Os custos elegíveis incluem infraestrutura externa para processamento de pagamentos em iene digital, consultas com especialistas, auditorias de conformidade e desenvolvimento de sistemas. Uma empresa que se candidata precisa ter uma sede ou filial registrada em Tóquio, e o projeto deve ser concluído – ou pelo menos comprovadamente em andamento – até o final do ano fiscal em que a concessão for aprovada, que vai até 31 de março de 2027.
The agentic future of JPYSC starts here.@StartaleGroup and @NonagonCapital are joining forces to develop agentic payment use cases on JPYSC, Japan's first bank-backed yen stablecoin co-developed with SBI. pic.twitter.com/NIq5V2sMeW
— JPYSC (@JPYStableCoin) March 27, 2026
Crucialmente, as iniciativas participantes devem usar stablecoins de iene efetivamente emitidas e cumprir a Lei de Serviços de Pagamento – a estrutura do Japão que classifica stablecoins como “instrumentos de pagamento eletrônico” e restringe quem pode emiti-las a bancos licenciados, empresas de confiança e provedores de transferência de fundos registrados. A primeira stablecoin pareada ao iene do Japão foi lançada apenas em outubro, portanto, este é um território genuinamente em estágio inicial. As diretrizes em si, formalmente intituladas Diretrizes para a Provisão de Subsídios para Promoção da Socialização de Stablecoins, foram emitidas em 15 de abril de 2026. Isso faz parte do esforço mais amplo do Japão para formalizar ativos digitais, sobre o qual você pode ler mais em classificação de cripto do Japão como um ativo financeiro.
Por que subsídios importam mais do que mandatos para o lançamento de CBDCs
O programa de Tóquio é um exemplo clássico de adoção por incentivo em vez de adoção por regra. Governos em todo o mundo aprenderam silenciosamente que obrigar novas infraestruturas de pagamento tende a produzir resultados contrários – as empresas resistem, a implementação torna-se confusa e a confiança pública diminui. Oferecer dinheiro em troca é mais lento, mas gera maior fidelização.
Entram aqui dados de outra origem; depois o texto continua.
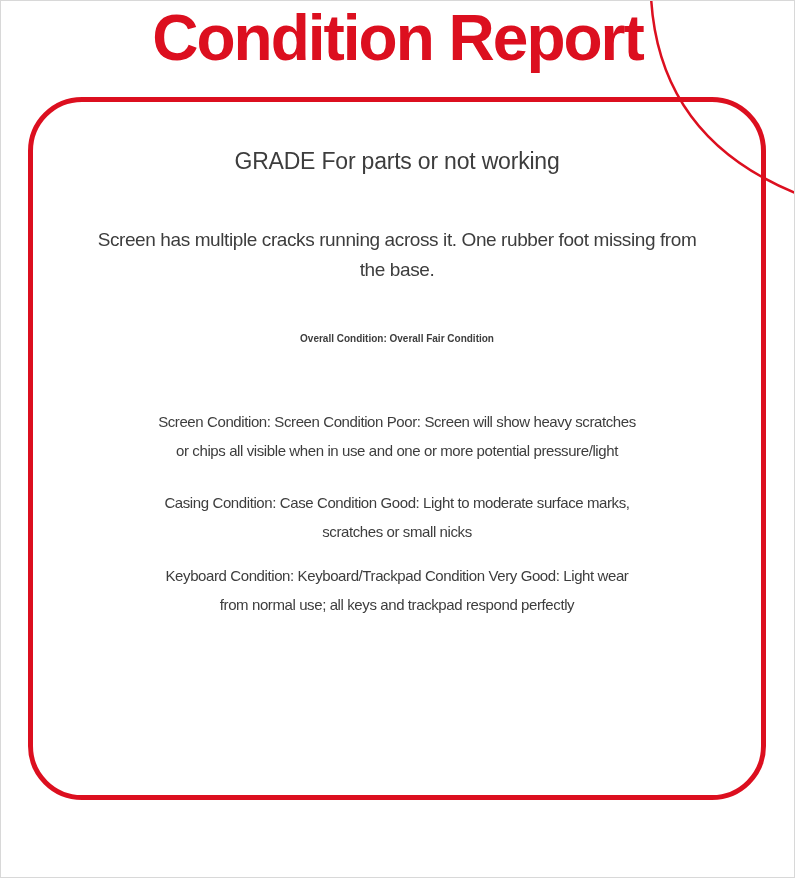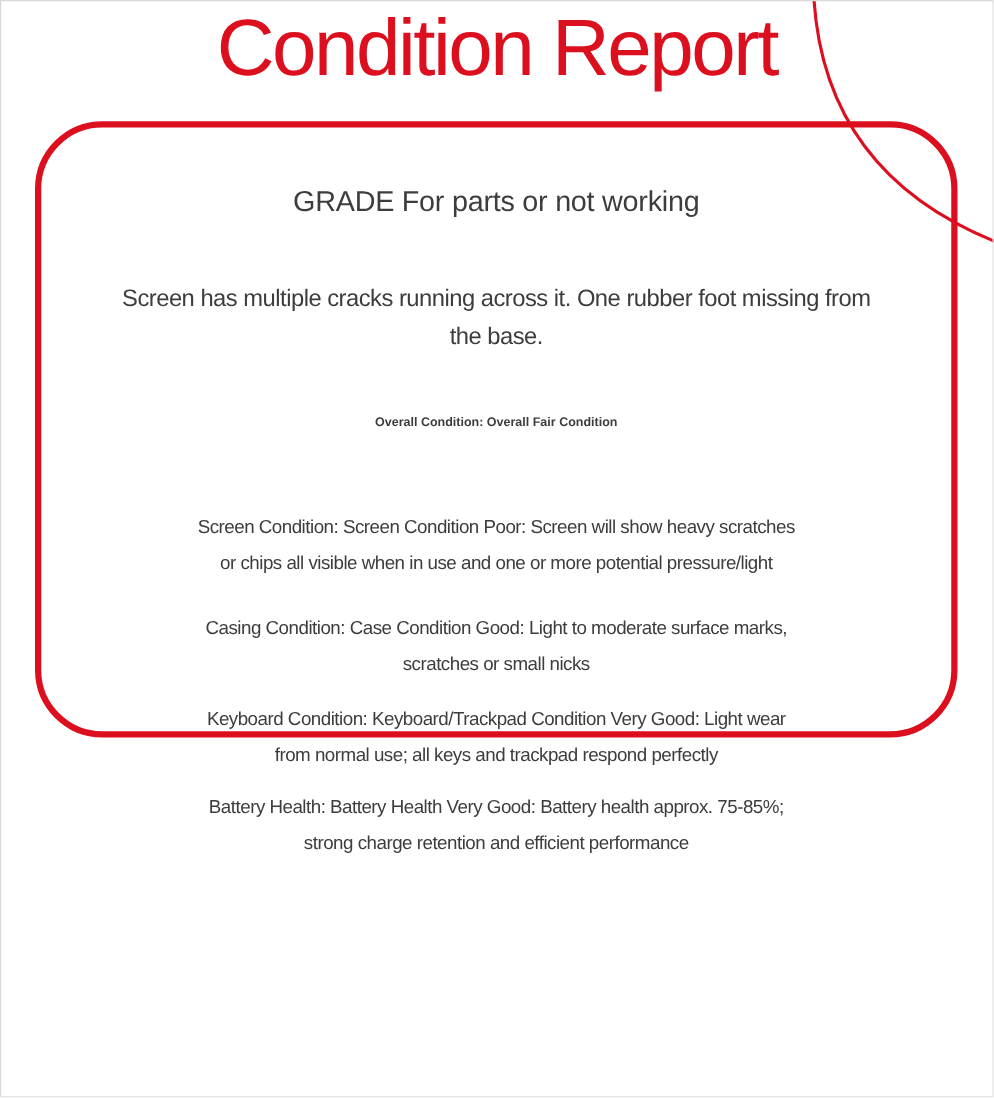"Condition Report" .page-title { font-weight: 400 -> 700 }
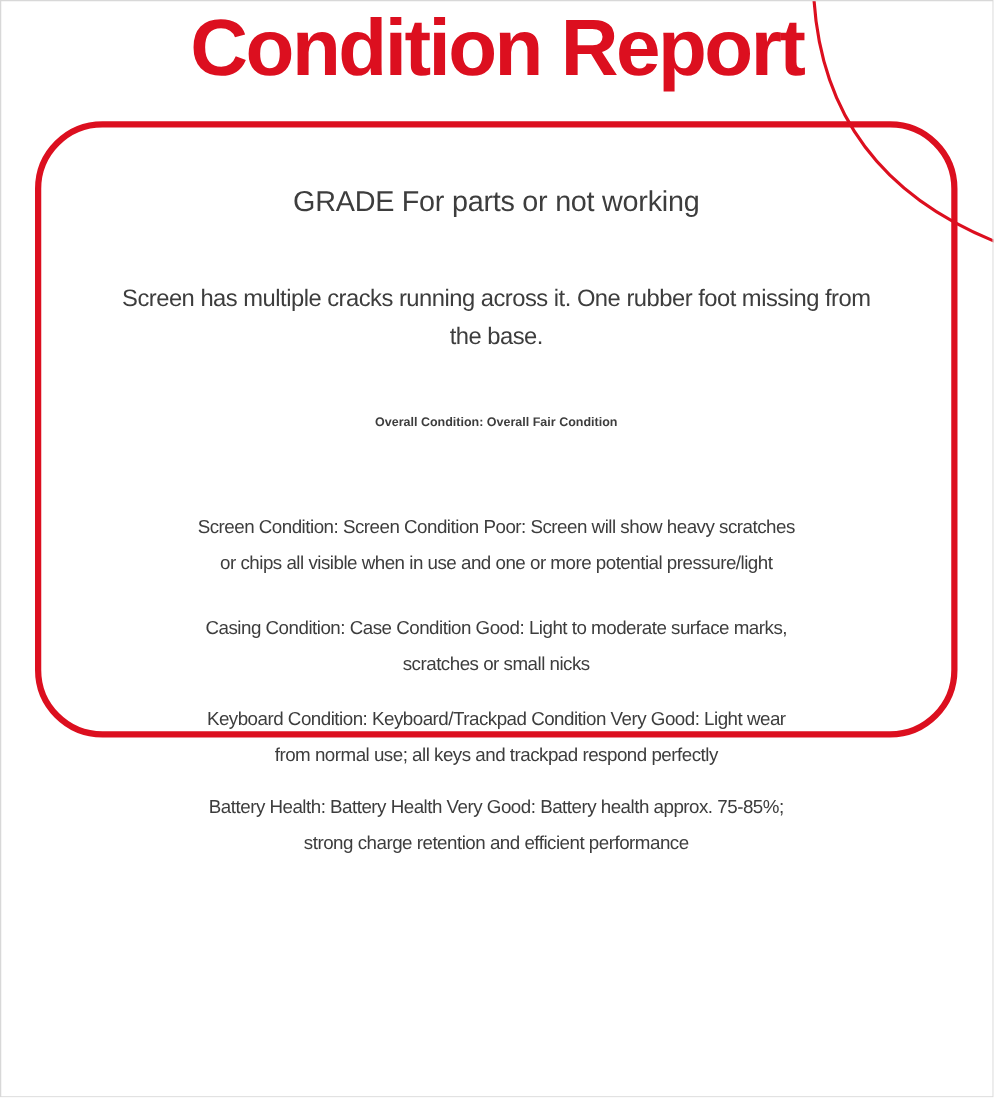"GRADE For parts or not" .report-box { height: 493px -> 703px }
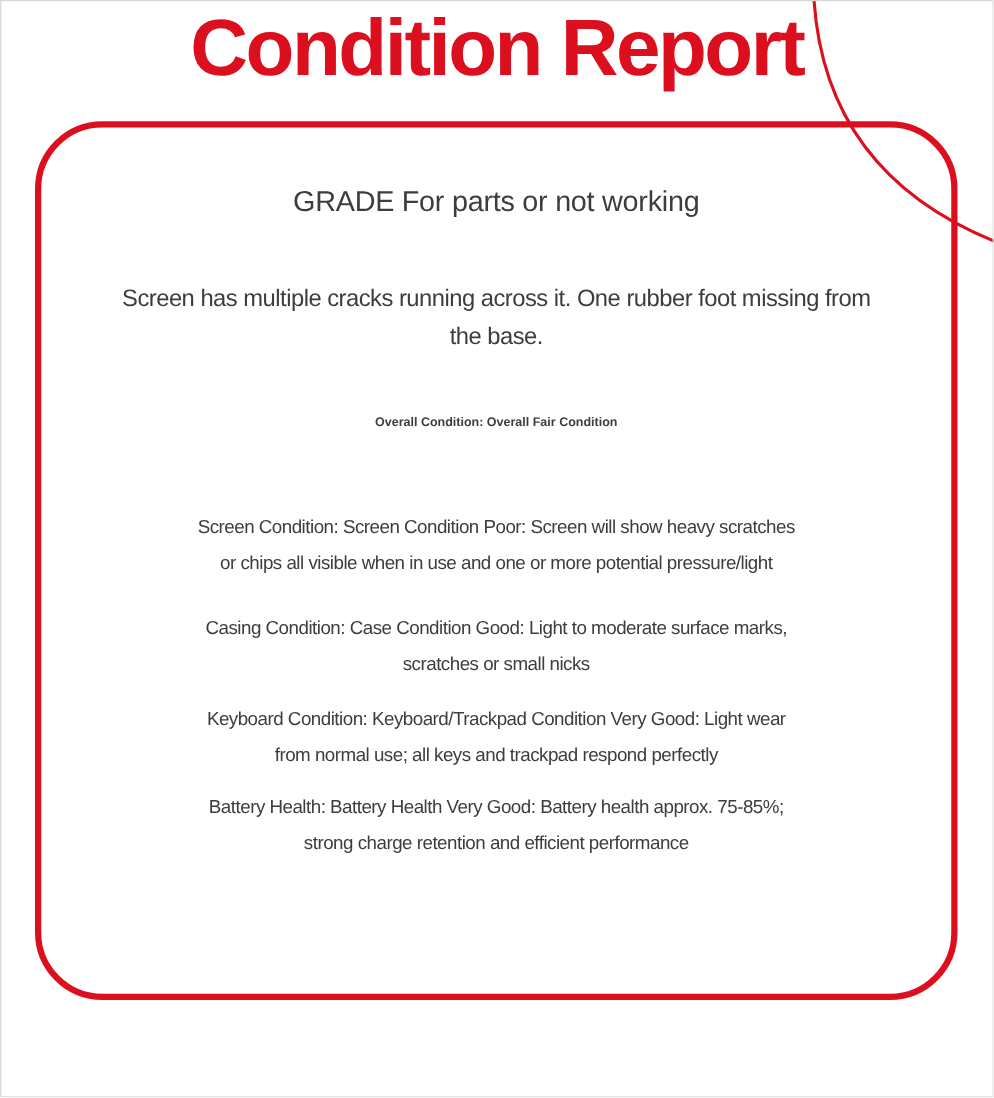"Battery Health: Battery Health Very" div.txt { html: <div>Battery Health: Battery Health Very Good: Battery health approx. 75-85%; strong charge retention and efficient performance</div> -> none }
O Governo Metropolitano de Tóquio declarou seu objetivo claramente: “resolver problemas sociais enfrentados pelos residentes ou empresas de Tóquio, melhorar a conveniência de pagamentos e remessas e promover a construção de uma zona econômica digital baseada no iene”. Esse é um mandato amplo. Pagamentos, remessas e infraestrutura social são todos alvos nomeados – o que sugere que Tóquio está tentando semear um ecossistema inteiro, não apenas realizar um projeto piloto.
Aqui, no entanto, é onde reside a tensão estrutural. Se as empresas adotam stablecoins de iene principalmente por causa de um subsídio de 250.000 USD, a adoção é real, mas condicional. Remova o subsídio, e a questão passa a ser se a infraestrutura construída é resiliente o suficiente para sustentar o uso por seus próprios méritos. Essa é a variável aberta que os reguladores raramente destacam em comunicados de imprensa.
A estrutura regulatória do Japão cria, na verdade, uma vantagem competitiva para as stablecoins de iene domésticas aqui. Stablecoins denominadas em dólar como o Tether dominam globalmente por capitalização de mercado, mas no Japão enfrentam os mesmos requisitos estritos de AML e proteção ao usuário que os emissores domésticos – sem a familiaridade regulatória local. Tóquio está apostando que as empresas locais, recebendo um incentivo financeiro, escolherão a opção em conformidade local.